▶ **Assignment**: For this exercise, return the line containing "row order: Analyte/IS" and every line after it through the end of the records below, without alteration.

(Version difference data)
_ _ _ _ _ _ _

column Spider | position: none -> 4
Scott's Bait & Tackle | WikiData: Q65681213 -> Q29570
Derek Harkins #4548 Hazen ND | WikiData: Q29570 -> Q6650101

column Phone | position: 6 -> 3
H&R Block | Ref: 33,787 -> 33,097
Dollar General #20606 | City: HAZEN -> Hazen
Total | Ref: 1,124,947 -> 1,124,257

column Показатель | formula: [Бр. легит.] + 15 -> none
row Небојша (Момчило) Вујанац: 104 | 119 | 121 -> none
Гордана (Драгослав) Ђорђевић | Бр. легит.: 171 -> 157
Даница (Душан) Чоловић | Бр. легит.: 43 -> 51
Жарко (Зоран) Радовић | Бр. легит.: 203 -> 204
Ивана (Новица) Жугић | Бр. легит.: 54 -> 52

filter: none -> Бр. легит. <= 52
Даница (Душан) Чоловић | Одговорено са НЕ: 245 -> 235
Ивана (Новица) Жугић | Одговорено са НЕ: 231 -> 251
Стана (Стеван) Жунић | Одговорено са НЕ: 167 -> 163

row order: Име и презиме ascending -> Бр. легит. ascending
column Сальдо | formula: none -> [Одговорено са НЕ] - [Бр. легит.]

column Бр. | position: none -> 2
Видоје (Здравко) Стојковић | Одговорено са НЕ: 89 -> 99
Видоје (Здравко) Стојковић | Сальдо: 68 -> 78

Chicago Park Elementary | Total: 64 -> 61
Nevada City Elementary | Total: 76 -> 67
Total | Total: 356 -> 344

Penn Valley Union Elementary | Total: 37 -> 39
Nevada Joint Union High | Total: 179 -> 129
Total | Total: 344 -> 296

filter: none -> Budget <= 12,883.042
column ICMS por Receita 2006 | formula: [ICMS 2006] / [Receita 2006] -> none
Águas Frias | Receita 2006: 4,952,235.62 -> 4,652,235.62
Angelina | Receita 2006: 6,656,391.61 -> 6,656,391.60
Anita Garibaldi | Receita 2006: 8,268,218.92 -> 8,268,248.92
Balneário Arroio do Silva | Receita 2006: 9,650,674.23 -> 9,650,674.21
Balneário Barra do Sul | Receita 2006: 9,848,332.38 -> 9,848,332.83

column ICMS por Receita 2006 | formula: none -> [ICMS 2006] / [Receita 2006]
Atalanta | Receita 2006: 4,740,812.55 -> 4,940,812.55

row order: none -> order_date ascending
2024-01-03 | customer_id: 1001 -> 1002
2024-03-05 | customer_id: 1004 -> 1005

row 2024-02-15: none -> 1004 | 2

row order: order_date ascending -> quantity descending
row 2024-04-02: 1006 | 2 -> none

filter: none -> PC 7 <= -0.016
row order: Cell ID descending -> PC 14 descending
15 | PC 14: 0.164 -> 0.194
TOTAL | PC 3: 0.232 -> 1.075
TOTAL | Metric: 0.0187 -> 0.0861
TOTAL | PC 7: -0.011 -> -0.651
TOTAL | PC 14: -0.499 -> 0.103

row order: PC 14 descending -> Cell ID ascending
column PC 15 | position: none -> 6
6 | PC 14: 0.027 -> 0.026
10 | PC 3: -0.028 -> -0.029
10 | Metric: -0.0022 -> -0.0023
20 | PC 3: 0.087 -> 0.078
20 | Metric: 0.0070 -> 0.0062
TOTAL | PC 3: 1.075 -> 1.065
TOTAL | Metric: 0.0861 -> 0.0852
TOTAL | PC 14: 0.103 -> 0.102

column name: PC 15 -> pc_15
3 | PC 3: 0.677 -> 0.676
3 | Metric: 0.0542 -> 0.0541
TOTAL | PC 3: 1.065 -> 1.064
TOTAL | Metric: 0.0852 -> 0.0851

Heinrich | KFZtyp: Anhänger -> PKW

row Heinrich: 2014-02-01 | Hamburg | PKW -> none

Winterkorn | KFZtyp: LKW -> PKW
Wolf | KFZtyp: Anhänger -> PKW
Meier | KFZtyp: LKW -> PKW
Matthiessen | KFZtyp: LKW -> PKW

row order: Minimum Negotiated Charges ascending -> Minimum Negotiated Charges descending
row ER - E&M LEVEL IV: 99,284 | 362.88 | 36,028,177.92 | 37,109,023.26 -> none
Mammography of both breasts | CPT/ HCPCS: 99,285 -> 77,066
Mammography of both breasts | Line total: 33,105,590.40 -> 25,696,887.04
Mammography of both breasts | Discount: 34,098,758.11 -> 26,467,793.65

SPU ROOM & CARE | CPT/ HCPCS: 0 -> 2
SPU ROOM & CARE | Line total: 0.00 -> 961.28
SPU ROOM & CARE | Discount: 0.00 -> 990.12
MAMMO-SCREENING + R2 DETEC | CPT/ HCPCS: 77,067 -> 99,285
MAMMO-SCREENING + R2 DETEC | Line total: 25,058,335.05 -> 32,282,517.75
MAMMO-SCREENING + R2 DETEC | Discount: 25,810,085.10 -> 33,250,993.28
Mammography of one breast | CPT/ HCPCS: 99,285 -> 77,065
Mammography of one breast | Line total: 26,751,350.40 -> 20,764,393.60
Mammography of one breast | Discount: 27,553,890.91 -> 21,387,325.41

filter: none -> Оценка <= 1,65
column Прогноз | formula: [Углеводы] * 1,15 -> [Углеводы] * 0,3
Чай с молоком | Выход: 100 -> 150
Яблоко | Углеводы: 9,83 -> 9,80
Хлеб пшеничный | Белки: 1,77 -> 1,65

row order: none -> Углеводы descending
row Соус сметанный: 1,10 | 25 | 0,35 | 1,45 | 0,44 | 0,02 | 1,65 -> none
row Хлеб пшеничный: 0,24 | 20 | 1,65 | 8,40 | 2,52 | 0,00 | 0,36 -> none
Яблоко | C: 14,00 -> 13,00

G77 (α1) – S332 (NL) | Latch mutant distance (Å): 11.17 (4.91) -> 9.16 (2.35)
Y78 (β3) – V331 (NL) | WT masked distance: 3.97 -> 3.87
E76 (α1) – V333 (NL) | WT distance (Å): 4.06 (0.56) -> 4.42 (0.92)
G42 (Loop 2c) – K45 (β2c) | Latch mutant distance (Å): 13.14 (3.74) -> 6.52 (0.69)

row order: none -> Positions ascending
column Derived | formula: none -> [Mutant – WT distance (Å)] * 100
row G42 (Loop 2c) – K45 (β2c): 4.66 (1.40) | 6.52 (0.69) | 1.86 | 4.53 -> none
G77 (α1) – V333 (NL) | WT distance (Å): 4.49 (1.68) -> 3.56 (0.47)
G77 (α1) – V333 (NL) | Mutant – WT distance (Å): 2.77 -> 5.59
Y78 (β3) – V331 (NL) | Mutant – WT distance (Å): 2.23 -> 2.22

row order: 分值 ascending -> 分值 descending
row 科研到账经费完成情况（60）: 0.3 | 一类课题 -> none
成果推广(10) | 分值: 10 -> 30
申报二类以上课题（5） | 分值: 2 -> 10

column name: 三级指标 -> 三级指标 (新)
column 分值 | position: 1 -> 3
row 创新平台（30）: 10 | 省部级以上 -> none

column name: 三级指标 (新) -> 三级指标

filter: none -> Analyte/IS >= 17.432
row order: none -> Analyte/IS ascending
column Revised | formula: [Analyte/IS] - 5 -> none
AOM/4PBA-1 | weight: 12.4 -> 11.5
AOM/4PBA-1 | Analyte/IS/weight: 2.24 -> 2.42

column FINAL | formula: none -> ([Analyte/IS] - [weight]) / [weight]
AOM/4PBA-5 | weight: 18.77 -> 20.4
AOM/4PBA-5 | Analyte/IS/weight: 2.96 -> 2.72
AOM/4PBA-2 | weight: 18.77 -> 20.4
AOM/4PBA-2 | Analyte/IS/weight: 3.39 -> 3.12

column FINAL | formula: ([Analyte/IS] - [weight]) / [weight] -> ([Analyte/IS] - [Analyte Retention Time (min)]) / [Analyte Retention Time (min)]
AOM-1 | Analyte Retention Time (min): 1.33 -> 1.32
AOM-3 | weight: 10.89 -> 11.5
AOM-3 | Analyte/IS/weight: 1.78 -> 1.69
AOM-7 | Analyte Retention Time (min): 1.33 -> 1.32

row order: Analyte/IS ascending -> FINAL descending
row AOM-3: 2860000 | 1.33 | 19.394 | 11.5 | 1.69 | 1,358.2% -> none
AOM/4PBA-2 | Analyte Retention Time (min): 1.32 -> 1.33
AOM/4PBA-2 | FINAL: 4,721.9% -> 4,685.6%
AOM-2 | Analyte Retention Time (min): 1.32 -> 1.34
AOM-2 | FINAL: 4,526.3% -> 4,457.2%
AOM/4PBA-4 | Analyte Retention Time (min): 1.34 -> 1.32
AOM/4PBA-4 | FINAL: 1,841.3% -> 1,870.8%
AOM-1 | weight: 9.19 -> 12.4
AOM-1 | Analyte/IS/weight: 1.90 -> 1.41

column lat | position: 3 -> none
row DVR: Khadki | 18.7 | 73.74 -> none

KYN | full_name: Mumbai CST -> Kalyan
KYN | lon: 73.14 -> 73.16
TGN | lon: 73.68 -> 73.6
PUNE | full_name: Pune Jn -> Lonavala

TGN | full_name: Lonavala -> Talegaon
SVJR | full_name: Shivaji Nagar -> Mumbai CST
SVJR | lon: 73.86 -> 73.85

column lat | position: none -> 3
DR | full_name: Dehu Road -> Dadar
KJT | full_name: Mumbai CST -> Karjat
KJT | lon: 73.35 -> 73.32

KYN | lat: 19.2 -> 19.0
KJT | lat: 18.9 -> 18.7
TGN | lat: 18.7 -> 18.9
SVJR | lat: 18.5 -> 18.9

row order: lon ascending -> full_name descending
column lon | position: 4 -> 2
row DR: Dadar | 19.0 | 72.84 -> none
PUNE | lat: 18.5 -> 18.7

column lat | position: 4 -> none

_ _ _ _ _ _ _

▶ **Task result**:
row order: Analyte/IS ascending -> FINAL descending
row AOM-3: 2860000 | 1.33 | 19.394 | 11.5 | 1.69 | 1,358.2% -> none
AOM/4PBA-2 | Analyte Retention Time (min): 1.32 -> 1.33
AOM/4PBA-2 | FINAL: 4,721.9% -> 4,685.6%
AOM-2 | Analyte Retention Time (min): 1.32 -> 1.34
AOM-2 | FINAL: 4,526.3% -> 4,457.2%
AOM/4PBA-4 | Analyte Retention Time (min): 1.34 -> 1.32
AOM/4PBA-4 | FINAL: 1,841.3% -> 1,870.8%
AOM-1 | weight: 9.19 -> 12.4
AOM-1 | Analyte/IS/weight: 1.90 -> 1.41

column lat | position: 3 -> none
row DVR: Khadki | 18.7 | 73.74 -> none

KYN | full_name: Mumbai CST -> Kalyan
KYN | lon: 73.14 -> 73.16
TGN | lon: 73.68 -> 73.6
PUNE | full_name: Pune Jn -> Lonavala

TGN | full_name: Lonavala -> Talegaon
SVJR | full_name: Shivaji Nagar -> Mumbai CST
SVJR | lon: 73.86 -> 73.85

column lat | position: none -> 3
DR | full_name: Dehu Road -> Dadar
KJT | full_name: Mumbai CST -> Karjat
KJT | lon: 73.35 -> 73.32

KYN | lat: 19.2 -> 19.0
KJT | lat: 18.9 -> 18.7
TGN | lat: 18.7 -> 18.9
SVJR | lat: 18.5 -> 18.9

row order: lon ascending -> full_name descending
column lon | position: 4 -> 2
row DR: Dadar | 19.0 | 72.84 -> none
PUNE | lat: 18.5 -> 18.7

column lat | position: 4 -> none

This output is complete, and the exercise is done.